“Bukan lautan, hanya kolam susu. Orang bilang tanah kita tanah surga. Tongkat dan Kayu Jadi tanaman..”. Sepenggal syair lagu Koes Plus ini sepertinya tepat sekali dengan alam SEMESTA negeri Indonesia yang kita sayangi, kita banggakan, dan kita syukuri.
Bagaimana tidak?
Di tanah Indonesia dalam situasi media tumbuh dan iklim ekstrim apapun, tanaman dapat tumbuh dan survive.
Luar biasa Allah menyayangi umat manusia Indonesia.
Sementara di negeri seberang, harus kreatif mengadakan tanah untuk bisa menumbuhkan tanaman.
Mereka harus berusaha sekuat tenaga mengkondisikan iklim agar tanaman bisa hidup.
Iklim Indonesia dan tanah yang subur menjadikan kita manja, nyaman, santai, dan menunggu kebaikan alam semesta. Seolah-olah kita hanya perlu duduk, diam, dan tidur kemudian makanan akan datang dengan sendirinya. Alhasil kita menjadi malas, enggan berusaha, dan lebih memilih jalan pintas untuk mencapai apa yang kita inginkan. Lebih parahnya lagi, kita bahkan melakukan hal ekstrim dengan rakusnya mengeksploitasi sumber daya alam tanpa memperdulikan masa depan generasi anak dan cucu.
[read more]
Penebangan liar, pembakaran hutan, pembukaan tambang batu, membuang sampah seenaknya, meludah sembarang tempat, mengonsumsi makanan-minuman instan, menembak burung, dan menggunakan listrik berlebihan kita lakukan dengan seenaknya demi kepuasan diri kita sendiri. Kita terjebak dalam zona nyaman.

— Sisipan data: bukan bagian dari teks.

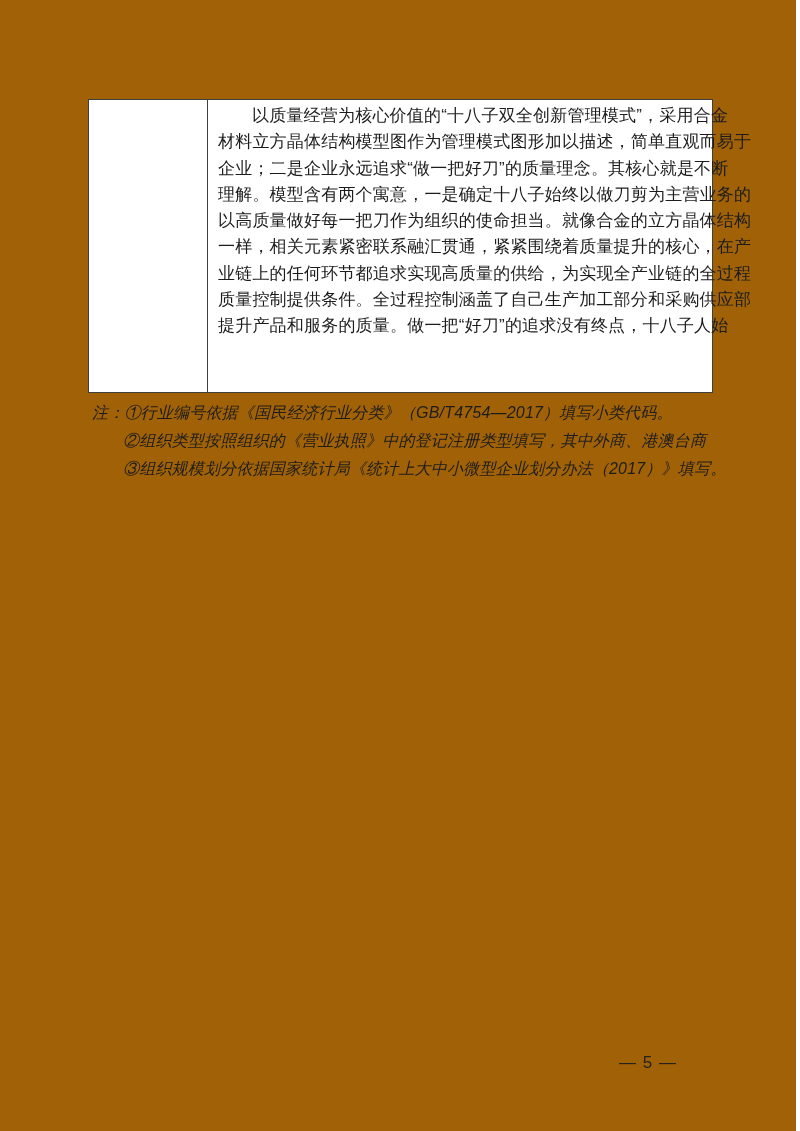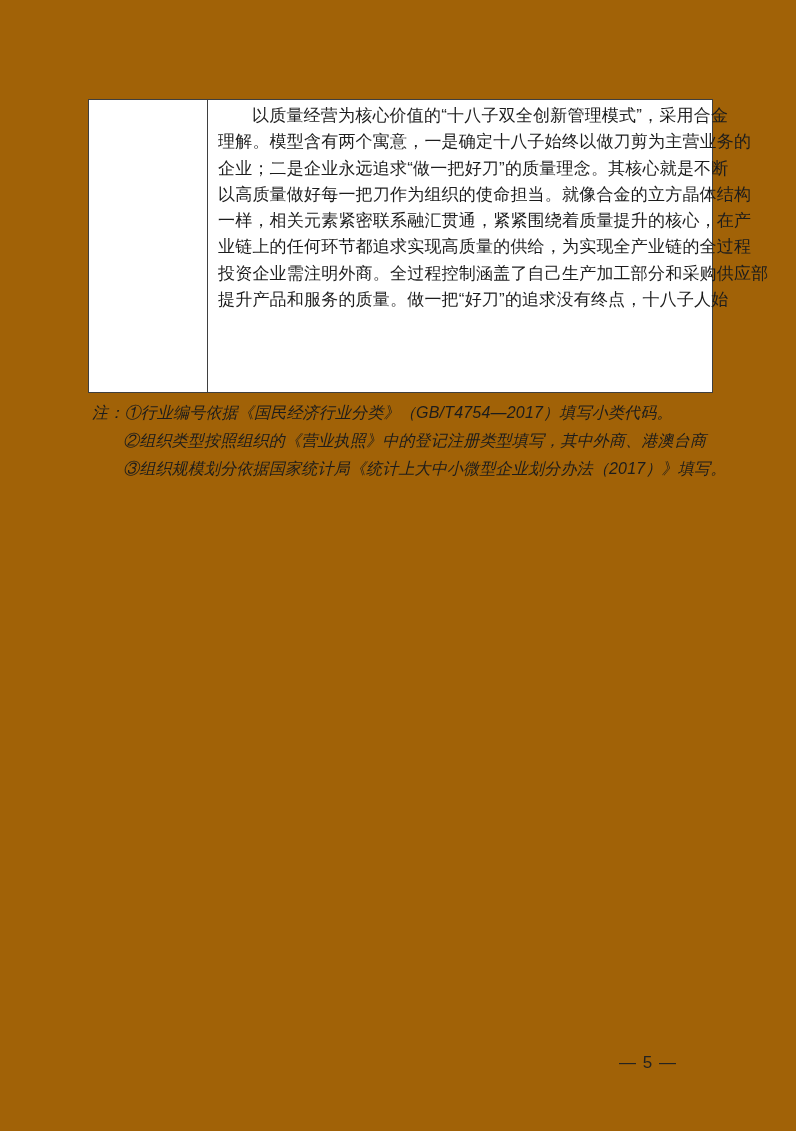--- a/index.html
+++ b/index.html
@@ -88,6 +88,7 @@
     <div class="cell-left"></div>
     <div class="cell-right">
       <div class="tline first">以质量经营为核心价值的“十八子双全创新管理模式”，采用合金</div>
+      <div class="tline">材料立方晶体结构模型图作为管理模式图形加以描述，简单直观而易于</div>
       <div class="tline">理解。模型含有两个寓意，一是确定十八子始终以做刀剪为主营业务的</div>
       <div class="tline">企业；二是企业永远追求“做一把好刀”的质量理念。其核心就是不断</div>
       <div class="tline">以高质量做好每一把刀作为组织的使命担当。就像合金的立方晶体结构</div>

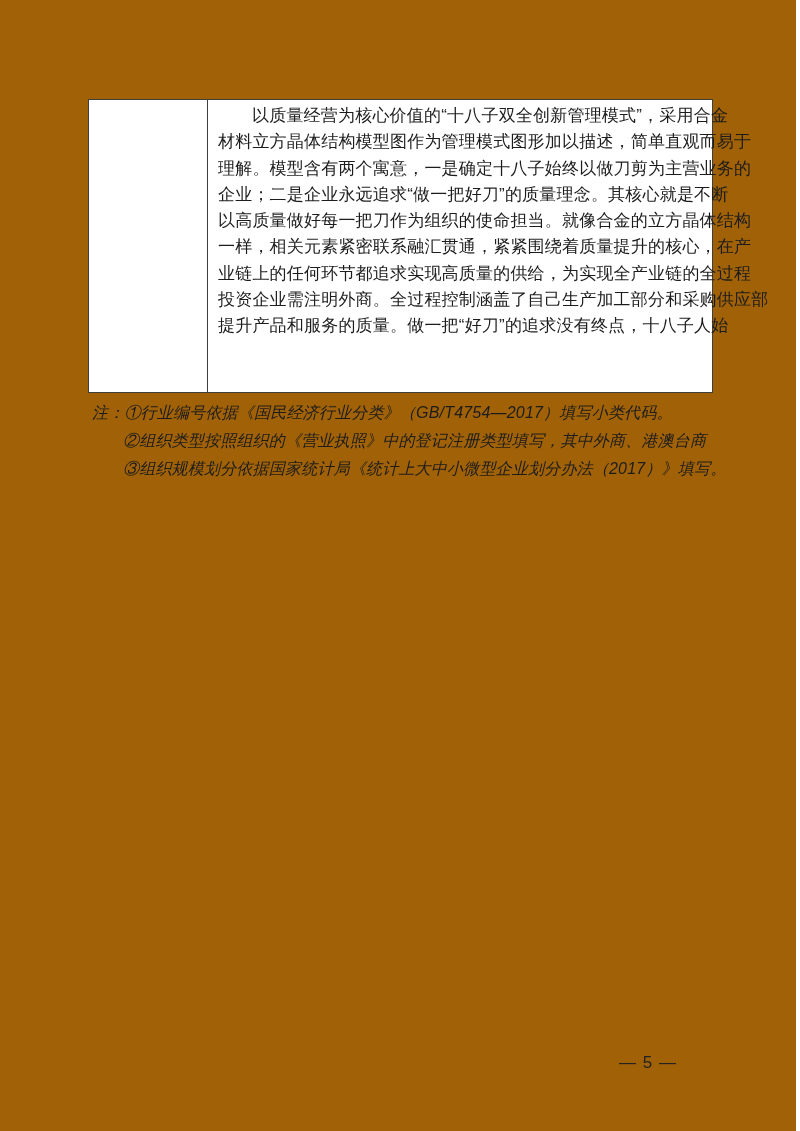--- a/index.html
+++ b/index.html
@@ -89,8 +89,8 @@
     <div class="cell-right">
       <div class="tline first">以质量经营为核心价值的“十八子双全创新管理模式”，采用合金</div>
       <div class="tline">材料立方晶体结构模型图作为管理模式图形加以描述，简单直观而易于</div>
+      <div class="tline">企业；二是企业永远追求“做一把好刀”的质量理念。其核心就是不断</div>
       <div class="tline">理解。模型含有两个寓意，一是确定十八子始终以做刀剪为主营业务的</div>
-      <div class="tline">企业；二是企业永远追求“做一把好刀”的质量理念。其核心就是不断</div>
       <div class="tline">以高质量做好每一把刀作为组织的使命担当。就像合金的立方晶体结构</div>
       <div class="tline">一样，相关元素紧密联系融汇贯通，紧紧围绕着质量提升的核心，在产</div>
       <div class="tline">业链上的任何环节都追求实现高质量的供给，为实现全产业链的全过程</div>

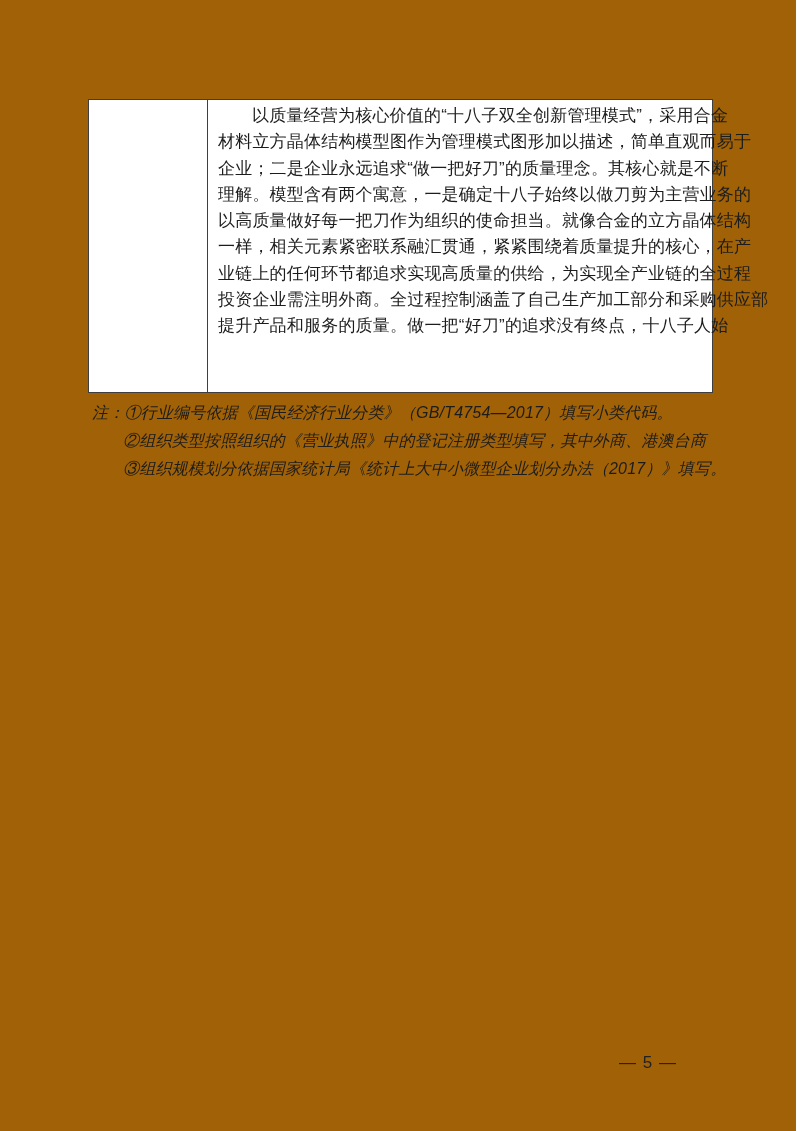--- a/index.html
+++ b/index.html
@@ -94,7 +94,7 @@
       <div class="tline">以高质量做好每一把刀作为组织的使命担当。就像合金的立方晶体结构</div>
       <div class="tline">一样，相关元素紧密联系融汇贯通，紧紧围绕着质量提升的核心，在产</div>
       <div class="tline">业链上的任何环节都追求实现高质量的供给，为实现全产业链的全过程</div>
-      <div class="tline">投资企业需注明外商。全过程控制涵盖了自己生产加工部分和采购供应部</div>
+      <div class="tline">质量控制提供条件。全过程控制涵盖了自己生产加工部分和采购供应部</div>
       <div class="tline">提升产品和服务的质量。做一把“好刀”的追求没有终点，十八子人始</div>
     </div>
   </div>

Pola hidup dseperti ini menjebak generasi kini hanya untuk hidup saat ini tanpa peduli akan generasi anak cucu 20 tahun ke depan. Suatu saat tidak mustahil akan dibangun sebuah museum tanaman langka dan kawasan langka karena telah musnah oleh ketamakan manusia saat ini.
Jika kita terus melakukan pola hidup yang buruk ini, maka tidak menutup kemungkianan bahwa akan banyak terjadi bencana alam. Misalnya, banjir, banjir bandang, longsor, kekeringan, kebakaran hutan, dan bencana alam lainnya.
Tidak ada kata terlambat. Mulai dari sekarang, oleh saya dan dalam semua sisi kehidupan saya akan menciptakan alam semesta masa depan yang hijau, bersih dan subur, gemah ripah loh jinawi, dan INDONESIA HIJAU.